#### Instructions to follow:
Could you repeat the entries below word for word, leaving nothing out?

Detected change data
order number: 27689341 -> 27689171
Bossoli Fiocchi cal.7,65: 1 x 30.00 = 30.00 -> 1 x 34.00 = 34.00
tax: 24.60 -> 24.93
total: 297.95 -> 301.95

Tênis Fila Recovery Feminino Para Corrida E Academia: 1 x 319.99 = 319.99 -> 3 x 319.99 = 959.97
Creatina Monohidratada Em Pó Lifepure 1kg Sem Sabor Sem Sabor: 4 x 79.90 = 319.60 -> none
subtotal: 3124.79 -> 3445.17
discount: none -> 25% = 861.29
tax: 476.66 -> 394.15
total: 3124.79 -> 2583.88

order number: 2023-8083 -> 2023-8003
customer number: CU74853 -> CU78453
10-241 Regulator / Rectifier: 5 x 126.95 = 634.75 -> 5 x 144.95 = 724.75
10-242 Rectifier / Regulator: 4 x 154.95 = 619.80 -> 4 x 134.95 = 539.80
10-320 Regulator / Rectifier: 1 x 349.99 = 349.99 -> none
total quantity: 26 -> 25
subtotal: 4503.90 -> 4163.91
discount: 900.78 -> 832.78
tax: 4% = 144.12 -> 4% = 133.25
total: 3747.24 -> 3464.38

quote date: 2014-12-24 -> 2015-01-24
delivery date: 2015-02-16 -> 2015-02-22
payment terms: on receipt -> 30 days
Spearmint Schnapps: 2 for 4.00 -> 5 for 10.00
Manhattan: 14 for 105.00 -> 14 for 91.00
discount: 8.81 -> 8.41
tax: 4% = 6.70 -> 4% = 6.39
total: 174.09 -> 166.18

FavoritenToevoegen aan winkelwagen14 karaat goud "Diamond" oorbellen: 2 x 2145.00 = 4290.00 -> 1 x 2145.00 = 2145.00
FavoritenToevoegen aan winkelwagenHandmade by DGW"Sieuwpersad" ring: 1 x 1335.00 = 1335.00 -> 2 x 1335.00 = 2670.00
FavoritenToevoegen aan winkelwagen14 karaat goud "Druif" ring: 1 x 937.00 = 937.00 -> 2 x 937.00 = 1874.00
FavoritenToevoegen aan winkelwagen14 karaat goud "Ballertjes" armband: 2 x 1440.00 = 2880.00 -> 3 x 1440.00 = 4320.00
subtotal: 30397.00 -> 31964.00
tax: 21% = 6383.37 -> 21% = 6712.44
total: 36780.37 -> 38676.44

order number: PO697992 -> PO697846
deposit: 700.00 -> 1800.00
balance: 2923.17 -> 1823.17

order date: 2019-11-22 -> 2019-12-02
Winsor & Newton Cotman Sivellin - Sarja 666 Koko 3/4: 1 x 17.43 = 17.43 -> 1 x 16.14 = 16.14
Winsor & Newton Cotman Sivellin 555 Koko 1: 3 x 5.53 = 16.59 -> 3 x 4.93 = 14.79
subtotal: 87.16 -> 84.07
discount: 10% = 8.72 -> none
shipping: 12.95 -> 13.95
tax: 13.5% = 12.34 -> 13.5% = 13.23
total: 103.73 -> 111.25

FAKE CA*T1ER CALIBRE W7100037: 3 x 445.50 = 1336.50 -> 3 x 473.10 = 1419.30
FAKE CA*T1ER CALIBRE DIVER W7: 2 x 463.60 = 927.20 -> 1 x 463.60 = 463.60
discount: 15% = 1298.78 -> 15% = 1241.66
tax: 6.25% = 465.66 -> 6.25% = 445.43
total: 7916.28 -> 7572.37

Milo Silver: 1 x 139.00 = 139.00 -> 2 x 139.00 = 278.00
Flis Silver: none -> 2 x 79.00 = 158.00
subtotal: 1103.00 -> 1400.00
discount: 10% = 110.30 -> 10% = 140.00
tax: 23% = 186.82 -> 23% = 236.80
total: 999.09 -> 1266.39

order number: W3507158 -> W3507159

#### Written response:
order number: 27689341 -> 27689171
Bossoli Fiocchi cal.7,65: 1 x 30.00 = 30.00 -> 1 x 34.00 = 34.00
tax: 24.60 -> 24.93
total: 297.95 -> 301.95

Tênis Fila Recovery Feminino Para Corrida E Academia: 1 x 319.99 = 319.99 -> 3 x 319.99 = 959.97
Creatina Monohidratada Em Pó Lifepure 1kg Sem Sabor Sem Sabor: 4 x 79.90 = 319.60 -> none
subtotal: 3124.79 -> 3445.17
discount: none -> 25% = 861.29
tax: 476.66 -> 394.15
total: 3124.79 -> 2583.88

order number: 2023-8083 -> 2023-8003
customer number: CU74853 -> CU78453
10-241 Regulator / Rectifier: 5 x 126.95 = 634.75 -> 5 x 144.95 = 724.75
10-242 Rectifier / Regulator: 4 x 154.95 = 619.80 -> 4 x 134.95 = 539.80
10-320 Regulator / Rectifier: 1 x 349.99 = 349.99 -> none
total quantity: 26 -> 25
subtotal: 4503.90 -> 4163.91
discount: 900.78 -> 832.78
tax: 4% = 144.12 -> 4% = 133.25
total: 3747.24 -> 3464.38

quote date: 2014-12-24 -> 2015-01-24
delivery date: 2015-02-16 -> 2015-02-22
payment terms: on receipt -> 30 days
Spearmint Schnapps: 2 for 4.00 -> 5 for 10.00
Manhattan: 14 for 105.00 -> 14 for 91.00
discount: 8.81 -> 8.41
tax: 4% = 6.70 -> 4% = 6.39
total: 174.09 -> 166.18

FavoritenToevoegen aan winkelwagen14 karaat goud "Diamond" oorbellen: 2 x 2145.00 = 4290.00 -> 1 x 2145.00 = 2145.00
FavoritenToevoegen aan winkelwagenHandmade by DGW"Sieuwpersad" ring: 1 x 1335.00 = 1335.00 -> 2 x 1335.00 = 2670.00
FavoritenToevoegen aan winkelwagen14 karaat goud "Druif" ring: 1 x 937.00 = 937.00 -> 2 x 937.00 = 1874.00
FavoritenToevoegen aan winkelwagen14 karaat goud "Ballertjes" armband: 2 x 1440.00 = 2880.00 -> 3 x 1440.00 = 4320.00
subtotal: 30397.00 -> 31964.00
tax: 21% = 6383.37 -> 21% = 6712.44
total: 36780.37 -> 38676.44

order number: PO697992 -> PO697846
deposit: 700.00 -> 1800.00
balance: 2923.17 -> 1823.17

order date: 2019-11-22 -> 2019-12-02
Winsor & Newton Cotman Sivellin - Sarja 666 Koko 3/4: 1 x 17.43 = 17.43 -> 1 x 16.14 = 16.14
Winsor & Newton Cotman Sivellin 555 Koko 1: 3 x 5.53 = 16.59 -> 3 x 4.93 = 14.79
subtotal: 87.16 -> 84.07
discount: 10% = 8.72 -> none
shipping: 12.95 -> 13.95
tax: 13.5% = 12.34 -> 13.5% = 13.23
total: 103.73 -> 111.25

FAKE CA*T1ER CALIBRE W7100037: 3 x 445.50 = 1336.50 -> 3 x 473.10 = 1419.30
FAKE CA*T1ER CALIBRE DIVER W7: 2 x 463.60 = 927.20 -> 1 x 463.60 = 463.60
discount: 15% = 1298.78 -> 15% = 1241.66
tax: 6.25% = 465.66 -> 6.25% = 445.43
total: 7916.28 -> 7572.37

Milo Silver: 1 x 139.00 = 139.00 -> 2 x 139.00 = 278.00
Flis Silver: none -> 2 x 79.00 = 158.00
subtotal: 1103.00 -> 1400.00
discount: 10% = 110.30 -> 10% = 140.00
tax: 23% = 186.82 -> 23% = 236.80
total: 999.09 -> 1266.39

order number: W3507158 -> W3507159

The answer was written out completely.